According to Vishnu Persaud, Public Relations Officer of Guyana Elections Commission (GECOM), the body will require time to adequately prepare to undertake such a task.
He explained that GECOM could only hold elections once the Minister of Local Government and Regional Development makes the announcement and the Secretariat would require at least six months from the announcement date before it could actually hold elections.
Persaud also pointed out that there are four Local Government Bills that have to be passed by the National Assembly and assented to by the President before the elections could be held. As such, with five months remaining for the completion of 2013, Guyana will not have Local Government Elections.
Since 1994, Guyana has not convened Local Government Elections and many local bodies have weakened. Within recent years, numerous Neighbourhood Democratic Councils have been disbanded and Interim Management Committees have been installed.
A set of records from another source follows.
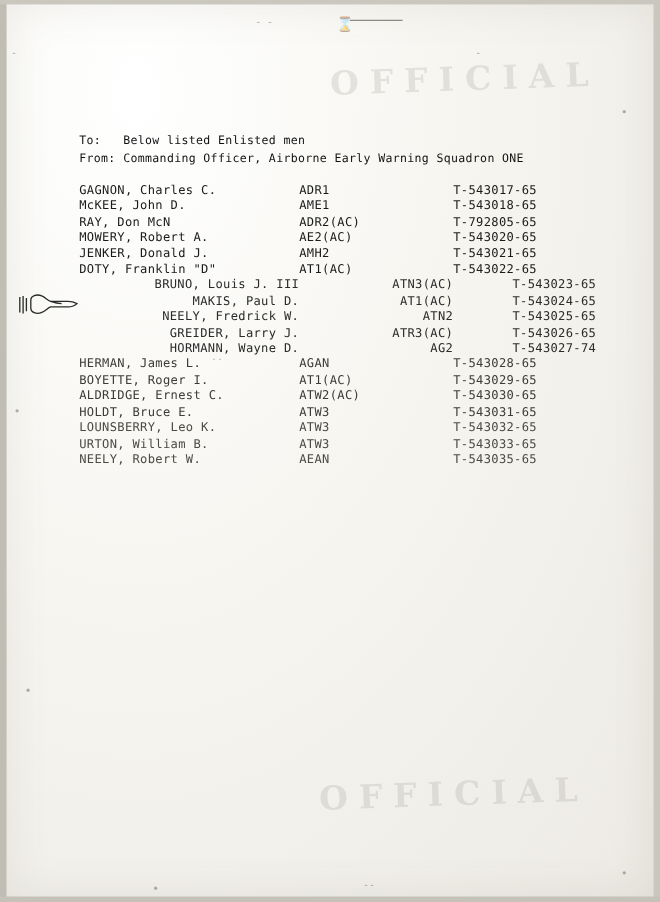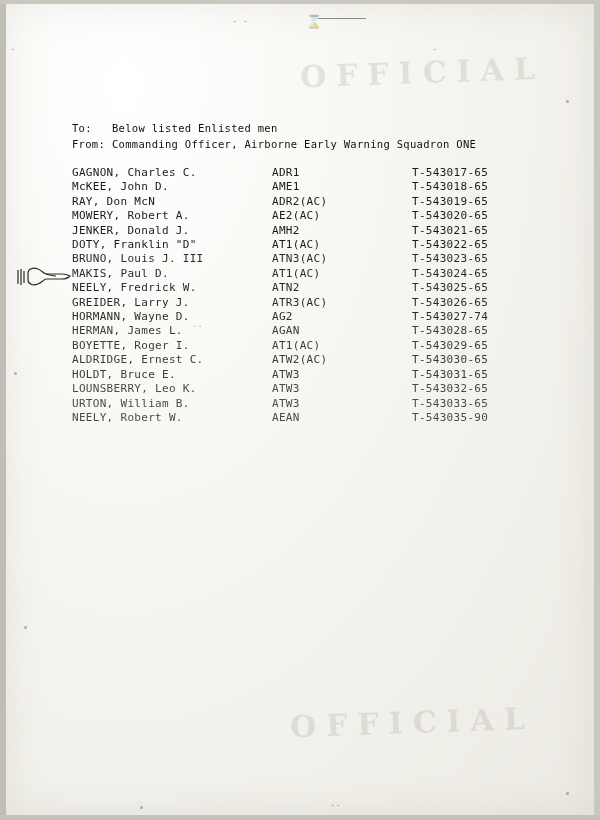--- a/index.html
+++ b/index.html
@@ -95,21 +95,21 @@
     padding: 0;
     white-space: pre;
     vertical-align: top;
   }
   .col-name  { width: 200px; }
   .col-rate  { width: 140px; margin-top: 27px; }
   .col-ssn   { width: 130px; }
 
   
   .fade1 { color: #1a1a1a; }
-  .fade2 { color: #2b2b2b; }
+  .fade2 { color: #2b2b2b; text-align: right; }
   .fade3 { color: #3d3b38; padding-left: 22px; }
   .fade4 { color: #4c4a45; }
 
   
   #hand {
     position: absolute;
     left: 16px;
     top: 264px;
     width: 56px;
     height: 26px;
@@ -173,21 +173,21 @@
             <td class="col-ssn">T-543017-65</td>
           </tr>
           <tr class="fade1">
             <td class="col-name">McKEE, John D.</td>
             <td class="col-rate">AME1</td>
             <td class="col-ssn">T-543018-65</td>
           </tr>
           <tr class="fade1">
             <td class="col-name">RAY, Don McN</td>
             <td class="col-rate">ADR2(AC)</td>
-            <td class="col-ssn">T-543019-65</td>
+            <td class="col-ssn">T-792805-65</td>
           </tr>
           <tr class="fade1">
             <td class="col-name">MOWERY, Robert A.</td>
             <td class="col-rate">AE2(AC)</td>
             <td class="col-ssn">T-543020-65</td>
           </tr>
           <tr class="fade1">
             <td class="col-name">JENKER, Donald J.</td>
             <td class="col-rate">AMH2</td>
             <td class="col-ssn">T-543021-65</td>
@@ -248,19 +248,19 @@
             <td class="col-ssn">T-543032-65</td>
           </tr>
           <tr class="fade4">
             <td class="col-name">URTON, William B.</td>
             <td class="col-rate">ATW3</td>
             <td class="col-ssn">T-543033-65</td>
           </tr>
           <tr class="fade4">
             <td class="col-name">NEELY, Robert W.</td>
             <td class="col-rate">AEAN</td>
-            <td class="col-ssn">T-543035-90</td>
+            <td class="col-ssn">T-543035-65</td>
           </tr>
         </tbody>
     </table>
 
   </div>
 </div>
 
 </body></html>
On July 18, the opening session of a critical sitting of the National Assembly was characterized by an unusual silence, as Government refused to participate after the Opposition successfully brought the four Local Government Bills to the top of the agenda.
The Alliance For Change (AFC) said moving these Bills to the top were to ascertain if Government was serious about holding Local Government Elections by year-end or early next year. Suspicions that Government did not want elections were vindicated with Government’s silence, the AFC said subsequently.
According to AFC’s Parliamentarian Cathy Hughes, the party’s major priority is the holding of Local Government Elections for the need of developing towns and communities across Guyana. She made reference to the sour relationship between Government and the Georgetown Mayor and City Council.
The AFC has confidence in GECOM to host Local Government Elections in its current form, even though the party had some “encounters” with the body during the 2006 and 2011 National Elections.
“There are lots of things GECOM has done that were up to good standards. We were not happy with the way they handled our seat in 2006 that we never received. And, of course we all know about the most recent elections and the miscount. We said very publicly what our concerns are… We feel confidently that GECOM is capable of holding Local Government Elections,” she said.
Recently, one of GECOM’s six Commissioners, Vincent Alexander exposed that the Chief Elections Officer (at the time) may not have made a mistake in calculating the wrong Elections result in 2011, a situation that was immediately corrected.
Moreover, in 2006 a similar “mistake” was brought to GECOM’s and the Commissioners’ attention at a time when it could have been corrected.
According to Hughes, the AFC does not have its own representation on GECOM and this should not be. “There shouldn’t be one representative that covers the Opposition…we, in fact, have seven seats in those 65 seats in Parliament,” she added.
According to Persaud, the selection of Commissioners is not a task of GECOM but Members of Parliament are required to provide nominees and the President appoints the Commissioners.